There’s a brightness folded into every bird
but the bird doesn’t know it. – Melissa Studdard

And you, in your darkened hood, fold
in upon yourself, forget your underpinnings,
your bright insides, huddle in the wind.
Oblivious to drafting wings or the fish below
whose flash frenzies this fervent gathering,
your eyes locked on churning surf, scolded
by the feather-fanned air, the squawks that sing,
the waves that level, unfurl softly to the shore.

*

Betsy Mars is a prize-winning poet, a photographer, and publishes an occasional anthology through Kingly Street Press. She is an assistant editor at Gyroscope Review. Poetry publications include Rise Up Review, Anti-Heroin Chic, New Verse News, Sky Island, and Minyan. She is a Best of the Net and Pushcart Prize nominee. Betsy’s photos have been featured in RATTLE’s Ekphrastic Challenge, Spank the Carp, Praxis, and Redheaded Stepchild. She is the author of Alinea and co-author of In the Muddle of the Night with Alan Walowitz.

Bird Watching by Maureen Fielding

BIRD WATCHING

In my mother’s garden
amid the blue hydrangeas,
begonias and hibiscus blooms,
a red-headed finch sits atop the fence,
nervously eyeing the feeder.

Prodding hungry stomach,
tiny internal debate—
last doubts extinguished,
fears overcome,
he flutters from fence to feeder,
hurriedly, blissfully
guzzles the seed provided with love,
always aware
that his quiet meal
may be jarringly interrupted,
that the same hand that pours the seed
and fills the bath
is the same that flings open the doors
and shatters the moments of silence, safety, sustenance.

For sometimes my mother stands
entranced at the window,
tuned to the finch’s fragile courage.
At other times
her world is devoid of finches.
She tramps loud and heavy
on the hearts of all.

*

Maureen Fielding is an associate professor of English and Women’s Studies at Penn State Brandywine. Her work has appeared in Westview, Black Fox Literary Magazine, Marathon Literary Review, WLA, and other journals. She has taught English in South Korea and is currently working on a chapbook based on research conducted in South Korea about Japanese Militarized Sexual Slavery. She has also written a novel inspired by her experiences as a Russian intercept operator in West Berlin during the Cold War.

Treescape by Amy Barone

Treescape

A peephole to the world outside
reveals shades of green,
brilliant budding leaves.

The collage of trees shines
on a pink Japanese maple
as big crows probe a patch of dirt.

Mockingbirds aren’t chirping;
they’re belting out arias—so much to say
after their winter isolation.

I invited the morning shower
to wash away the cold,
help a heartier spring take root.

Rain made it easier to stay inside
and while away another Sunday.

*

Amy Barone’s latest poetry collection, We Became Summer, from New York Quarterly Books, was released in 2018. She wrote chapbooks Kamikaze Dance (Finishing Line Press) and Views from the Driveway (Foothills Publishing.) Barone belongs to the Poetry Society of America and the brevitas online poetry community. She lives in NYC.

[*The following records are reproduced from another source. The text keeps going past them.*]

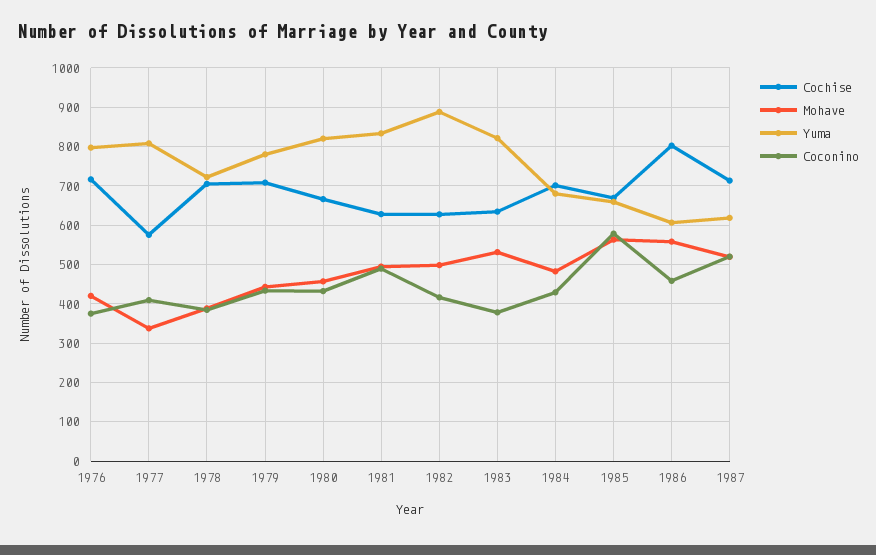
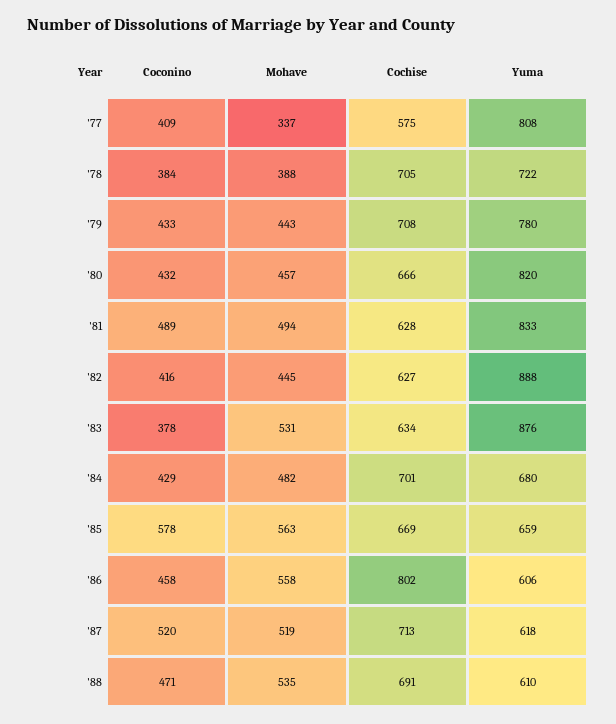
Cochise, 1976: 720 -> none
Mohave, 1976: 420 -> none
Yuma, 1976: 800 -> none
Coconino, 1976: 380 -> none
Mohave, 1982: 500 -> 445
Yuma, 1983: 820 -> 876
Coconino, '88: none -> 471
Mohave, '88: none -> 535
Cochise, '88: none -> 691
Yuma, '88: none -> 610

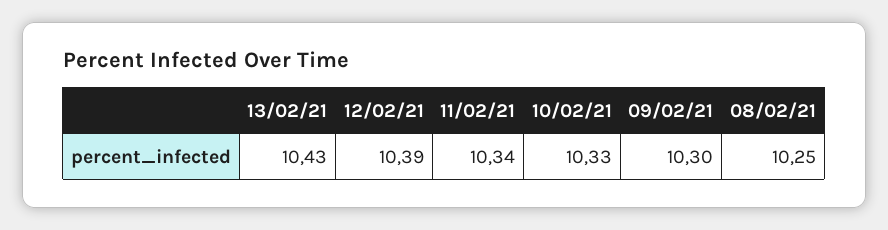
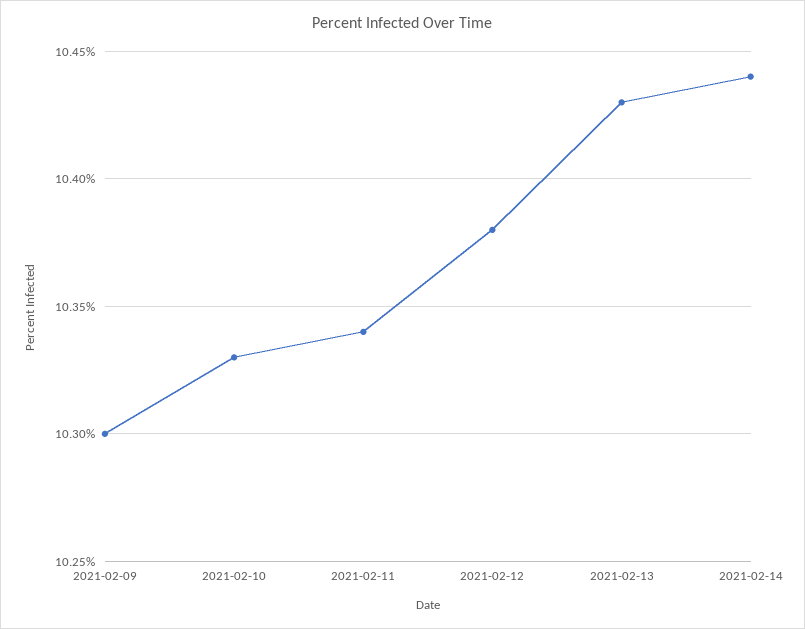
12/02/21: 10.39 -> 10.38
08/02/21: 10.25 -> none
2021-02-14: none -> 10.44

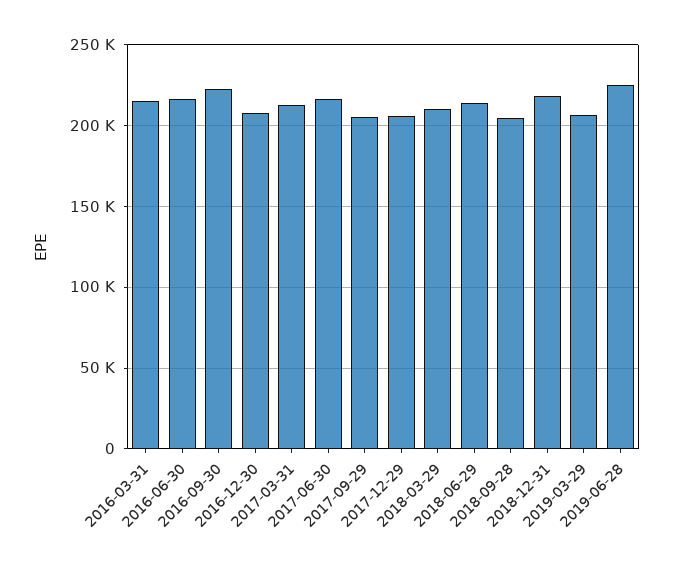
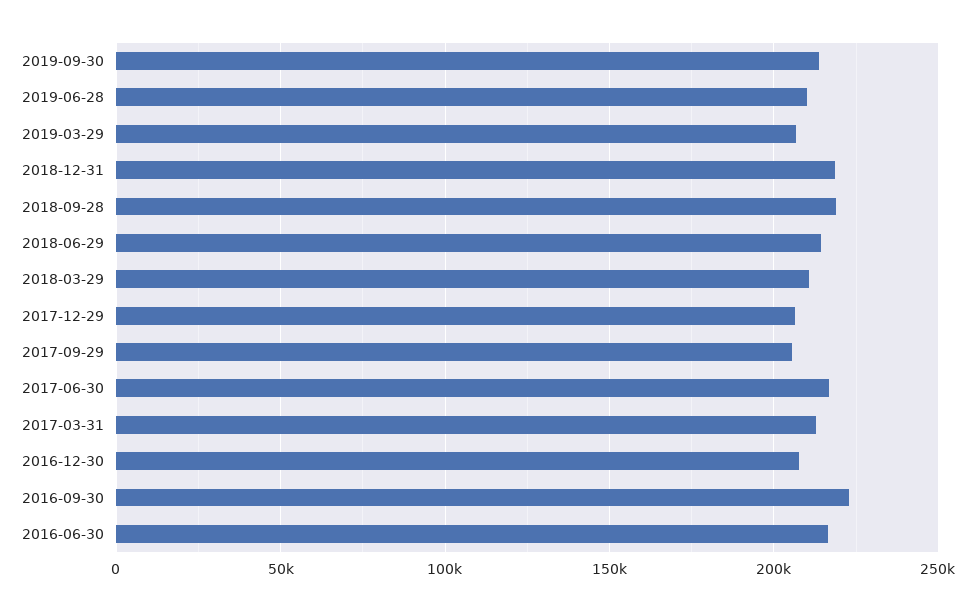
2016-03-31: 215000 -> none
2018-09-28: 205000 -> 220000
2019-06-28: 225000 -> 210000
2019-09-30: none -> 215000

Two poems by Nicole Caruso Garcia

Sijo for Two Sparrows

Two sparrows are beak-deep in
        tire-flattened rest stop French fries,
more or less content to peck
        an ecstasy of sun-warmed trash
here beside the Jersey Turnpike,
        when they could fly anywhere.

*

What Were You Wearing?

Because the body is a temple,
I wore the wakeful song of birds,
Lay safe beside my lover, still.

Because the body is a temple,
When he trespassed like a vandal,
I had no robe but words.

Because the body is a temple,
I wore the wakeful song of birds.

*

Nicole Caruso Garcia is Associate Poetry Editor at Able Muse and a Board member at Poetry by the Sea: A Global Conference. Her poems appear in Crab Orchard Review, DIAGRAM, Light, Measure, Mezzo Cammin, PANK, Plume, The Raintown Review, Rattle, RHINO, Sonora Review, Spillway, Tupelo Quarterly, and elsewhere. Visit her at nicolecarusogarcia.com.

Two Poems by Rosemerry Wahtola Trommer

Ode to the Bic Lighter

My first lighter I found in a parking lot—
a smooth red plastic tube that fit
in my pocket. I knew playing with fire
was dangerous. I knew I wanted
to learn how. I remember trying again
and again to get the right purchase
with my thumb on the serrated sparkwheel.
I rolled and rolled until my skin was raw,
until at last the brief flame sputtered then died.
It wasn’t long before it came second nature—
the smooth flick needed to produce a spark,
the slight pressure on the red tongue
to maintain steady flame.
I learned how it burns
to be lit up too long,
but once you know how to make light,
how easy it is to bring it with you
everywhere you go.

*

Small Hope

Nudged by hope
the heart rises
from exhaustion.

It’s like the great blue heron
I saw this morning
flying up from a wasteland

on broad gray wings
with strong, slow beats
for a moment charged

with grace
before—did you
see this, heart?—

it chose to land again,
bringing all its beauty
to the desolate place.

*

Rosemerry Wahtola Trommer co-hosts Emerging Form, a podcast on creative process. She also co-hosts Telluride’s Talking Gourds Poetry Club and is co-founder of Secret Agents of Change. She teaches poetry for mindfulness retreats, women’s retreats, scientists, hospice and more. Her poetry has appeared in O Magazine, on A Prairie Home Companion, in Rattle.com and in Ted Kooser’s American Life in Poetry. Her most recent collection, Hush, won the Halcyon Prize. She is often found in the kitchen baking with her teenage children. One word mantra: Adjust. https://wordwoman.com/

Five poems by Joanna Milstein

Halloween Party

When you called I told you all about the party on Halloween.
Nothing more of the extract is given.